One of the chief concerns expressed by supporters of physician dispensing (in California and in other states) was that doctors would stop dispensing needed prescriptions when it became less profitable. However, the California post-reform experience shows that physicians continued to dispense prescriptions, even when the prices paid were lower. Before the reforms, 55 percent of all prescriptions were dispensed at physician offices. Three years after the reforms, 53 percent of all prescriptions in California were physician-dispensed so patients had similar access to physician dispensed medications, but at a much lower cost.

Robert Ceniceros, a reporter for Business Insurance, reported, "...But critics contend such price regulations may discourage doctors from dispensing drugs and discourage patients from getting the prescription drugs they need."



The report also examines several other concerns expressed by supporters of physician dispensing. One is that spending on prescription drugs might increase if a California-type reform were adopted. They argue that physicians almost always dispense less expensive generic versions of drugs, while pharmacies dispense both brand names and generics. The study found that for the specific medications commonly dispensed by physicians, generics were almost always dispensed by both physicians and pharmacies. In many states, when generic drugs were dispensed, physician-dispensers were paid much higher prices per pill than pharmacies for the same prescription.

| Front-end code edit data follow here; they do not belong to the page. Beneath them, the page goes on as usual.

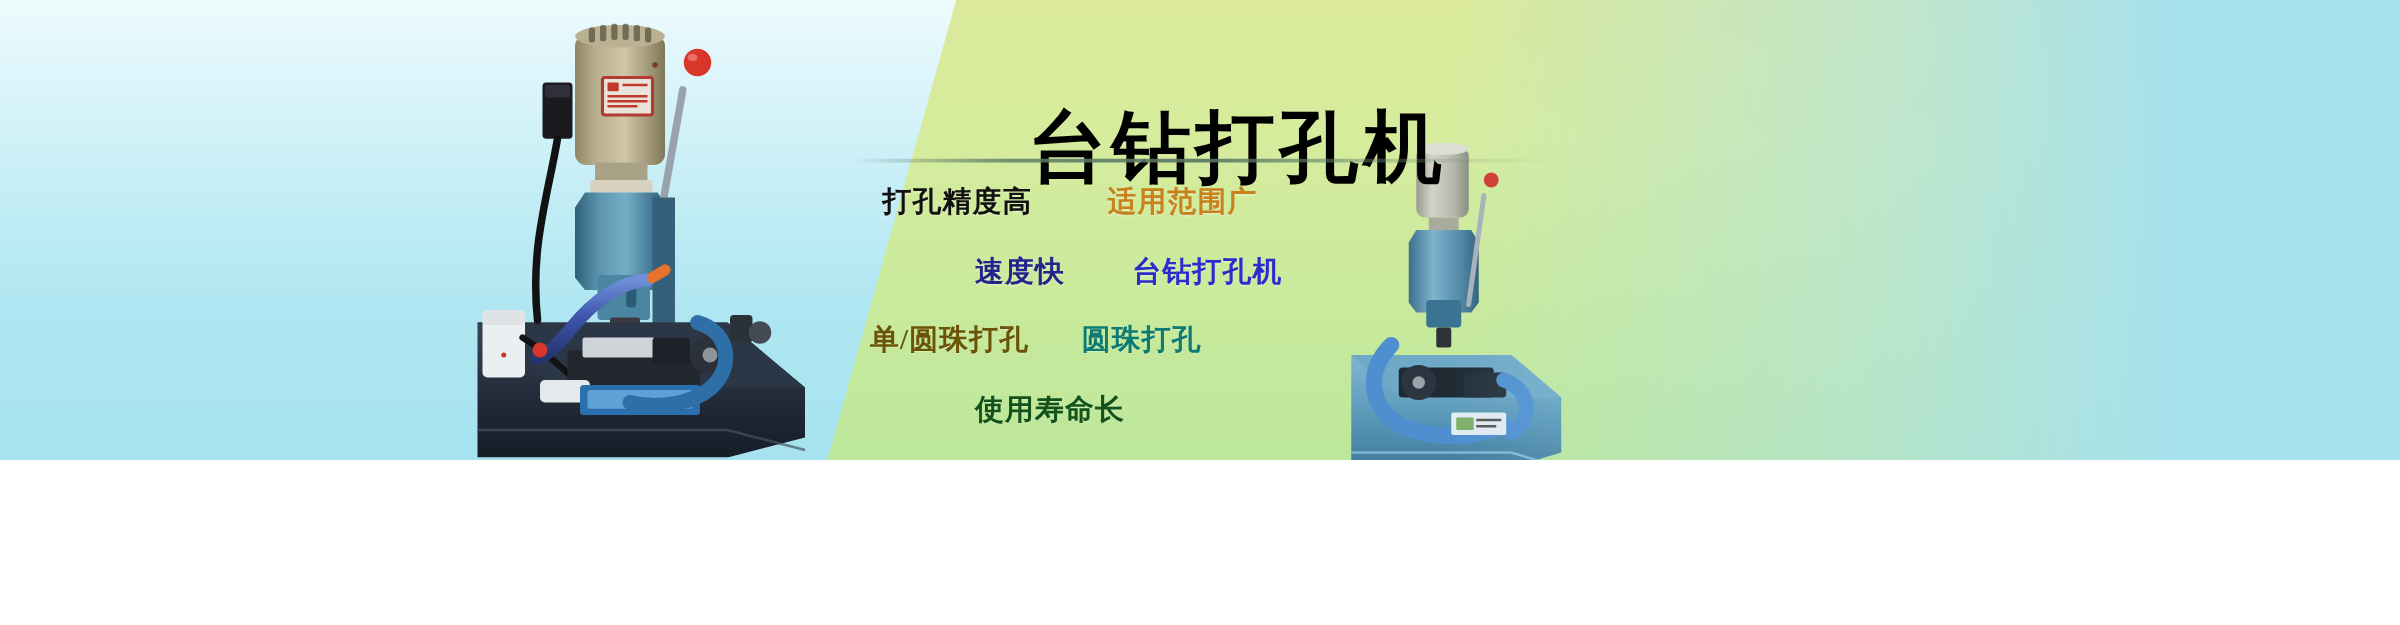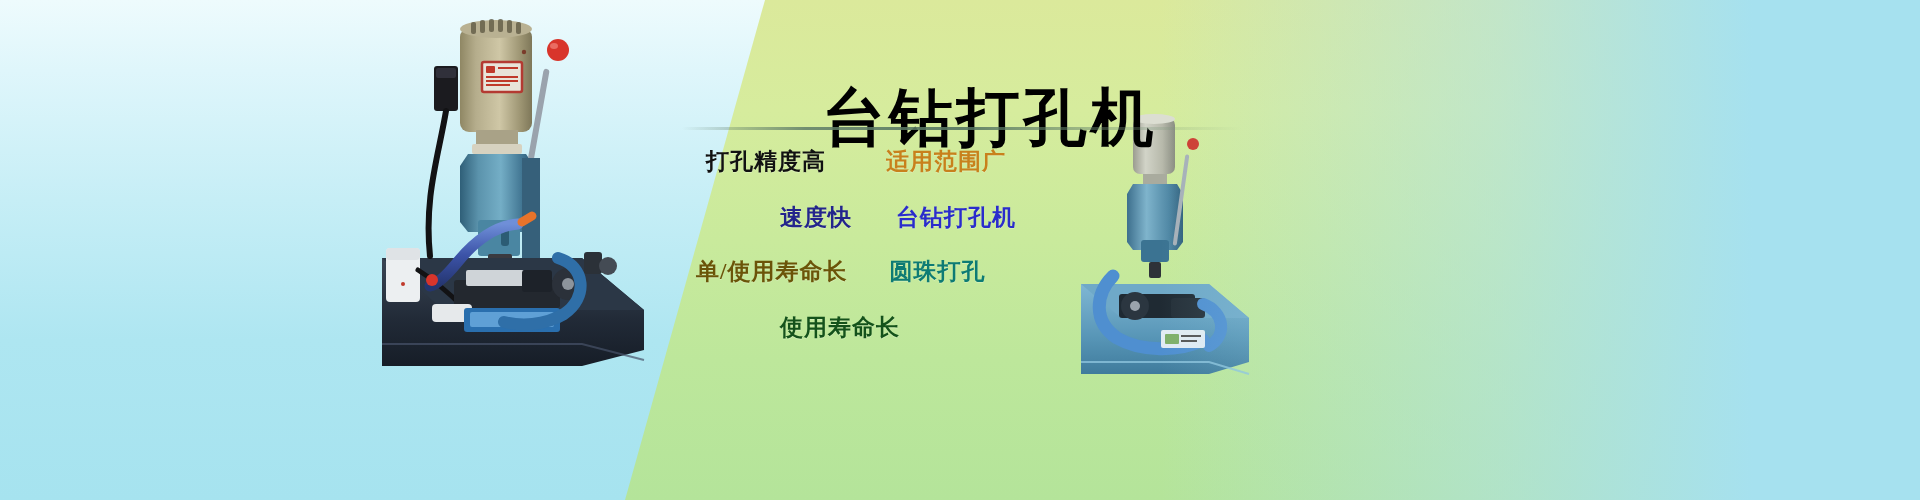"台钻打孔机" #banner { height: 500px -> 368px }
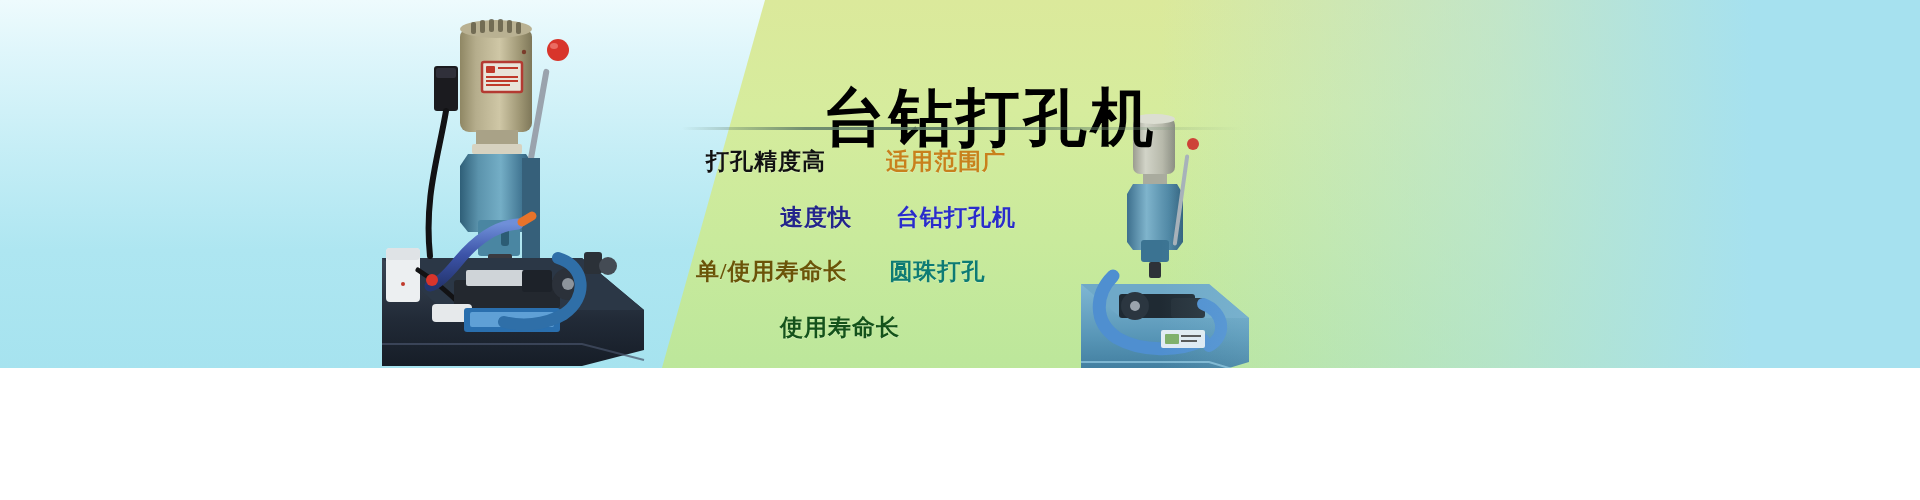"速度快" .r2 .b { margin-right: 40px -> 50px }
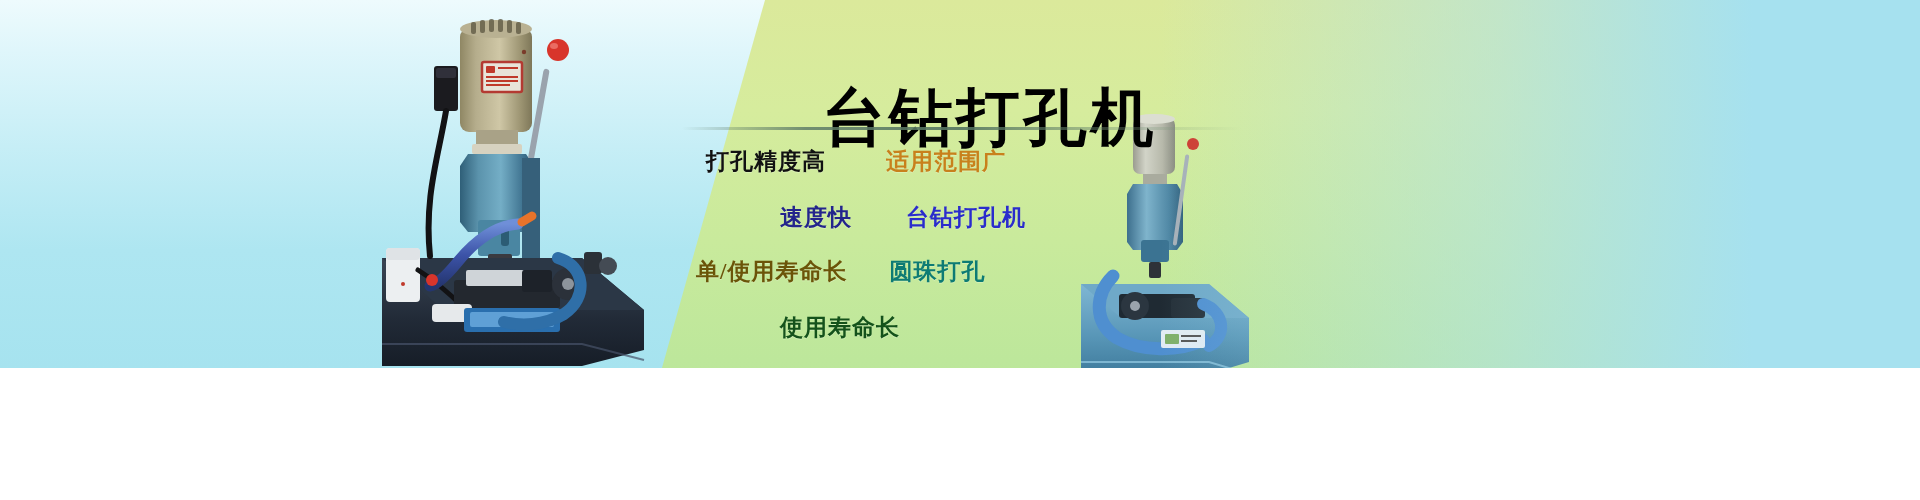"单/使用寿命长" span.feat { text: /使用寿命长 -> /圆珠打孔 }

The data used for this study include nearly 5.7 million prescriptions paid under workers’ compensation for approximately 758,000 claims from 23 states over a period from 2007/2008 to 2010/2011. The 23 states in this study represent over two-thirds of the workers’ compensation benefits paid in the United States. These states include Arkansas, Arizona, California, Connecticut, Florida, Georgia, Illinois, Indiana, Iowa, Louisiana, Maryland, Massachusetts, Michigan, Minnesota, New Jersey, New York, North Carolina, Pennsylvania, South Carolina, Tennessee, Texas, Virginia, and Wisconsin. Several of the states in this study (Arizona, California, Georgia, South Carolina, and Tennessee) recently adopted reforms aimed at reducing the prices of physician-dispensed drugs.